Festival puts best foot forward despite problems

Deftly mixing new finds, recent festival highlights and vintage rediscoveries in a way no other film event can pull off, the 36th annual Telluride Film Festival served up a high percentage of winners in a tricky year marked by sponsorship retraction, uncertain quality of fall titles and an unusual number of director no-shows.

If the fest was feeling a financial pinch, it wasn’t apparent on the surface, as the mostly makeshift screening venues and presentation standards were as impeccable as ever.

Fest was also fortunate in its choice of this year’s guest director, Alexander Payne, who was very visible and accessible all weekend and whose six film offerings were prime.

Having scored the world preem of “Juno” two years ago, the fest had its highest-profile mainstream hit with the world bow of Jason Reitman’s latest, “Up in the Air,” starring George Clooney. Other premieres included Michael Hoffman’s well-received “The Last Station,” with Christopher Plummer and Helen Mirren acting out the boisterous drama of Leo Tolstoy’s final year; French helmer Christian Carion’s very fine “Farewell,” a well-told thriller about the real-life espionage case that helped precipitate the end of the Soviet Union; tributee Margarethe von Trotta’s feminist-angled account of the life of an accomplished 12th- century nun, “Vision”; George Gittoes’ maverick “The Miscreants of Taliwood”; and, for theatrical purposes, the impressive three-part Channel 4 miniseries “Red Riding.” Paramount also snuck in an unannounced bow of its recut of the cheapo shocker “Paranormal Activity,” originally shown at the 2007 Slamdance.

Telluride shared several titles with the concurrent Venice Film Festival, notably “The Road” (with Viggo Mortensen in for a tribute), “Life During Wartime” and Werner Herzog’s two new features, “Bad Lieutenant: Port of Call New Orleans,” with star Nicolas Cage on hand, and “My Son, My Son, What Have Ye Done,” with the director jetting in from Italy to the Rockies for Sunday night’s unspooling.

One of the biggest hits, first shown at Sundance, was Lone Scherfig’s “An Education,” with rising star Carey Mulligan in town before starting “Wall Street 2.”

Reflecting the strong Cannes fest this year, seven major titles from the Croisette made their North American debuts here: “The White Ribbon,” with Michael Haneke on hand to present his Palme d’Or winner; “Bright Star”; “Fish Tank”; “Vincere”; “A Prophet”; “Samson and Delilah”; and docu “Henri-Georges Clouzot’s Inferno.”
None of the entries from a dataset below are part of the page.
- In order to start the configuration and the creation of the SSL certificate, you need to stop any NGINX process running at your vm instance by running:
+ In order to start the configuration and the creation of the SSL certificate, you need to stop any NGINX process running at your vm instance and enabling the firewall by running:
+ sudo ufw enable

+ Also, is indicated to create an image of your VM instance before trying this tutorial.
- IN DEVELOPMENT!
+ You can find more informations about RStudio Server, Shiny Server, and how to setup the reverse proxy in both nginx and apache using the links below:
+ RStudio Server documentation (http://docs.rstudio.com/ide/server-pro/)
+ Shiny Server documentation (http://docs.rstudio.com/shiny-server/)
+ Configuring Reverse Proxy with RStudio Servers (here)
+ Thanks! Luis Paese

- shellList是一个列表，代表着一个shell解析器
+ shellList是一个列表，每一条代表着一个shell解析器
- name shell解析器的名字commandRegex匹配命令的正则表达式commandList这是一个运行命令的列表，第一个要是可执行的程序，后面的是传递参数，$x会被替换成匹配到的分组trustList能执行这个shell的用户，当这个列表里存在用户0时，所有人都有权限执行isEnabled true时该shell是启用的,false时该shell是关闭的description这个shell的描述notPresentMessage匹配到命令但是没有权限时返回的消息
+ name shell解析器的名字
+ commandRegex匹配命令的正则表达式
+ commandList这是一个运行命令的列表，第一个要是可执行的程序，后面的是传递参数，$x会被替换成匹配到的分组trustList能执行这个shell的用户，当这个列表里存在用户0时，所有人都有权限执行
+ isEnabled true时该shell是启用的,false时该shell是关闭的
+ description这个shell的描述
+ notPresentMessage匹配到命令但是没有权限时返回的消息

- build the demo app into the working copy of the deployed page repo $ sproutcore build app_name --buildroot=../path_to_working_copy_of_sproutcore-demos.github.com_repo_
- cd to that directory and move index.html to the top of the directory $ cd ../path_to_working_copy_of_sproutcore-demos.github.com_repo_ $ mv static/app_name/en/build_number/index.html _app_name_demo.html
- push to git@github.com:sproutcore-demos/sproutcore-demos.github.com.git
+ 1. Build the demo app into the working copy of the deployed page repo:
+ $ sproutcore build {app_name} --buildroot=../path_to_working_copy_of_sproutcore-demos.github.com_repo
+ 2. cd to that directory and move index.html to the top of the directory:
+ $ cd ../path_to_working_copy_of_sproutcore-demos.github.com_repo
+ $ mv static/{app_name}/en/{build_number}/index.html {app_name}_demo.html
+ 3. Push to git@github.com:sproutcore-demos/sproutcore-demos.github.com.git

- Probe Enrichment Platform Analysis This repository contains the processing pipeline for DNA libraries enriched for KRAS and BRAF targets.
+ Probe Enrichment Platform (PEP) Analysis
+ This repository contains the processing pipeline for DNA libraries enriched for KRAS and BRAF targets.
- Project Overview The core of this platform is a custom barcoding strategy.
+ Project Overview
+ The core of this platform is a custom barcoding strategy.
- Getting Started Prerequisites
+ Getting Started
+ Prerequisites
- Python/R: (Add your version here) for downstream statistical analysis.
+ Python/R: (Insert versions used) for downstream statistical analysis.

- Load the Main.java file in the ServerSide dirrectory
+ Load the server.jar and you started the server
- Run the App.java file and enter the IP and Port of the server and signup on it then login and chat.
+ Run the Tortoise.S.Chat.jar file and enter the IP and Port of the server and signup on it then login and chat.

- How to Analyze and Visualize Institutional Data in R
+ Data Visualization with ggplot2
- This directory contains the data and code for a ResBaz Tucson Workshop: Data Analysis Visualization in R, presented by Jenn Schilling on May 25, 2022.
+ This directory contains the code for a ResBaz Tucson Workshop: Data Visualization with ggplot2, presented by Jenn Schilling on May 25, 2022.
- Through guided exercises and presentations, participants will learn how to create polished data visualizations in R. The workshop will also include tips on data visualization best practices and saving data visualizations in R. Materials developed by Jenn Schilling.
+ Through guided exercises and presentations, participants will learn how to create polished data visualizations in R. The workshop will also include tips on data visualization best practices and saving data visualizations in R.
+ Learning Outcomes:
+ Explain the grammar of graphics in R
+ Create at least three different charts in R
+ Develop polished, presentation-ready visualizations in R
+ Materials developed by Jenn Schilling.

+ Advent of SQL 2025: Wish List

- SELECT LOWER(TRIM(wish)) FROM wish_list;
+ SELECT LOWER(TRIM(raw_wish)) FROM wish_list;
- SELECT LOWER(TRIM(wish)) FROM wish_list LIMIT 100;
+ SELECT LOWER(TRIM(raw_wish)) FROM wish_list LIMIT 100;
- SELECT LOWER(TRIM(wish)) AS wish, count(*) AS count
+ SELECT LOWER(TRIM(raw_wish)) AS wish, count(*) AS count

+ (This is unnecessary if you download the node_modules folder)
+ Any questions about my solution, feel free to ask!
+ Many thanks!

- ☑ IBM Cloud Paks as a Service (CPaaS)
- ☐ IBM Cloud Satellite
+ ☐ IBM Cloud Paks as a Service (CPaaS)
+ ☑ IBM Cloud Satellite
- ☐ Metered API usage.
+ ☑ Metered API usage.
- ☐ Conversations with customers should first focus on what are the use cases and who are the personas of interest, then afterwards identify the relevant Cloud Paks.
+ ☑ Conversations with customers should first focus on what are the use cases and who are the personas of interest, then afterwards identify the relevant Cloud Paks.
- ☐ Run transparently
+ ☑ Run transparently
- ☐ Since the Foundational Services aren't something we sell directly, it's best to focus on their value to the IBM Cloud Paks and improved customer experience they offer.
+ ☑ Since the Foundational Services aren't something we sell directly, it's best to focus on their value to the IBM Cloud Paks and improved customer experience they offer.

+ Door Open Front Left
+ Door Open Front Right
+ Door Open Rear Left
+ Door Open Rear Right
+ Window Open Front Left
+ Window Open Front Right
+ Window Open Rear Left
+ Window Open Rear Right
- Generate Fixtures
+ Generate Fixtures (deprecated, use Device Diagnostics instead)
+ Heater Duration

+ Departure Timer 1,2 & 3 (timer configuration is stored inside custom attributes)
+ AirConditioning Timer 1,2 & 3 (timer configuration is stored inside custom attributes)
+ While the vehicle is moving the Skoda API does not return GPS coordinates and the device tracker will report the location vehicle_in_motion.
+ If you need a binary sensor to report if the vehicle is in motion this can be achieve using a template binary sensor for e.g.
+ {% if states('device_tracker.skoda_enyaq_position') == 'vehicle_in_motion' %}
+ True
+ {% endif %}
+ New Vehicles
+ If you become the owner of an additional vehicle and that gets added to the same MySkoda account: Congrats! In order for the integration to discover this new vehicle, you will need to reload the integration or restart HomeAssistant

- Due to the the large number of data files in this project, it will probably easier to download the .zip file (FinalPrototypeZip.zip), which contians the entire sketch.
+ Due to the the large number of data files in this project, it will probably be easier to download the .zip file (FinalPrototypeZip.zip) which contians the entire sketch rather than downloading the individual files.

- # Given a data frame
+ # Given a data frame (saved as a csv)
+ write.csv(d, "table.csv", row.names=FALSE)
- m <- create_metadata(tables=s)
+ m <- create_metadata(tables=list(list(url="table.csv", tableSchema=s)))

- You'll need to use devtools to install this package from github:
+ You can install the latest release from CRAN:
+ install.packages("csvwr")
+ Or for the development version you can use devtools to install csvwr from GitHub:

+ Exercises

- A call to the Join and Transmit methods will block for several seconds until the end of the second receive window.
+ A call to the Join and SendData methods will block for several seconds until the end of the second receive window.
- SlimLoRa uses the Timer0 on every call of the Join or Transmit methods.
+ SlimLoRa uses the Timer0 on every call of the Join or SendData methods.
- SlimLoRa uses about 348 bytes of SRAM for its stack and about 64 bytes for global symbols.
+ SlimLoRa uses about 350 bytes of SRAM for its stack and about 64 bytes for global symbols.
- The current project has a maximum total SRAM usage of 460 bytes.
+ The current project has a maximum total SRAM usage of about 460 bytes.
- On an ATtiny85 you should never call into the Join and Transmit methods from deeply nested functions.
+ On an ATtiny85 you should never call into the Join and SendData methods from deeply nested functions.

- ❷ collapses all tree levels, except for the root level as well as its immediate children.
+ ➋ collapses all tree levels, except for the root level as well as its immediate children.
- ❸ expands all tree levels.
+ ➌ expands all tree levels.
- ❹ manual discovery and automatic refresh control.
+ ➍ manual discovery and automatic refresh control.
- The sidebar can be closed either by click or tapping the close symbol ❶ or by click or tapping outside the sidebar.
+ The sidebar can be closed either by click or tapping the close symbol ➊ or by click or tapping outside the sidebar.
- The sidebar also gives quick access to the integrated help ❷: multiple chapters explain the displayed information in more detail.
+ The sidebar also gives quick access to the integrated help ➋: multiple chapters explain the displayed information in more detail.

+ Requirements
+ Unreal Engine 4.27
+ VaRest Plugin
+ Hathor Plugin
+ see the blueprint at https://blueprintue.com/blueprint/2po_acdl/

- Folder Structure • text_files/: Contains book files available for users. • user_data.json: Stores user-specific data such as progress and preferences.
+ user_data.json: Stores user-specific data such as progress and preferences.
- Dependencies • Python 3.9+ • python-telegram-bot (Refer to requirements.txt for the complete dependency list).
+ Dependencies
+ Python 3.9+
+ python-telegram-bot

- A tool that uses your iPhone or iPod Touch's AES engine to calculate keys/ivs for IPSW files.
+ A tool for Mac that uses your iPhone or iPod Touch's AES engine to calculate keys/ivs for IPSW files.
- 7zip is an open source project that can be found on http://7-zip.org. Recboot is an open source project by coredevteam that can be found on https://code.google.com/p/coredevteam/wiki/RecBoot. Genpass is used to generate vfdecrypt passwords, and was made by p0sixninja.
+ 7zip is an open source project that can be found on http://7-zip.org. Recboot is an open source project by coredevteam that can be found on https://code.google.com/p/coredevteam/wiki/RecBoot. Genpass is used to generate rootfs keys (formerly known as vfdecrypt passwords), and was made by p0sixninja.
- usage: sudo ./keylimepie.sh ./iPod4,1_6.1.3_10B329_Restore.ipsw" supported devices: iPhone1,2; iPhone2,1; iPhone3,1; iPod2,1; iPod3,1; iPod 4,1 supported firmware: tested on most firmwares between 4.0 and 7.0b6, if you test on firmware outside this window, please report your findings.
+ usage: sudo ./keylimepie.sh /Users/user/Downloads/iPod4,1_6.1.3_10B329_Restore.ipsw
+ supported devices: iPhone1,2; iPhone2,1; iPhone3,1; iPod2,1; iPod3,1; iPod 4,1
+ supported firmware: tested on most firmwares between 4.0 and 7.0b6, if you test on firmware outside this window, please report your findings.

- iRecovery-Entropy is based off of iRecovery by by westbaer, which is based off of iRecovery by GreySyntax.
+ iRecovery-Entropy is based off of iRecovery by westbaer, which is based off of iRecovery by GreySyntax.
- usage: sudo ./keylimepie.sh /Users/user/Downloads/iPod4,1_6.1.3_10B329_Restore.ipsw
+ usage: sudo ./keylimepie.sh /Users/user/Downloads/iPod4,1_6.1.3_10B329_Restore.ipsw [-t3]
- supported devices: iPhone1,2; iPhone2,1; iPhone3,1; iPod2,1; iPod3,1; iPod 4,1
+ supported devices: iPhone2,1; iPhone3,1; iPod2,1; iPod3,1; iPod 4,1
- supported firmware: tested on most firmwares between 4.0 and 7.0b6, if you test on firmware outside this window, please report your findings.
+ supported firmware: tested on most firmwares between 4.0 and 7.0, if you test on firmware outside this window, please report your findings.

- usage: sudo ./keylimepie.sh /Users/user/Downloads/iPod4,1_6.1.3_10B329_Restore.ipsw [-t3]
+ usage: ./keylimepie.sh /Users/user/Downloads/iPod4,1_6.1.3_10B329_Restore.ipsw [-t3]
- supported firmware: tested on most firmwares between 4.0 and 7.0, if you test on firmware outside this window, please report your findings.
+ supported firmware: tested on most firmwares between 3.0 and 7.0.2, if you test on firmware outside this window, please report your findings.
“Inferno” was directed by French film restorer Serge Bromberg, who also created one of the weekend’s smash hits with his one-man show of rare old French shorts, “Retour de flamme.” Bromberg is that rare creature, a film preservationist who is also a showman; he even played piano to accompany his presentation. Bromberg, like Payne, proved such a perfect fit for Telluride that it’s amazing he had never been here before, but he’ll doubtless be back.

Lineup of new docus was headed by Hannah Rothschild’s “The Jazz Baroness,” Gideon Koppel’s “Sleep Furiously” and Don Hahn’s “Waking Sleeping Beauty,” about the rebirth of animation at Disney.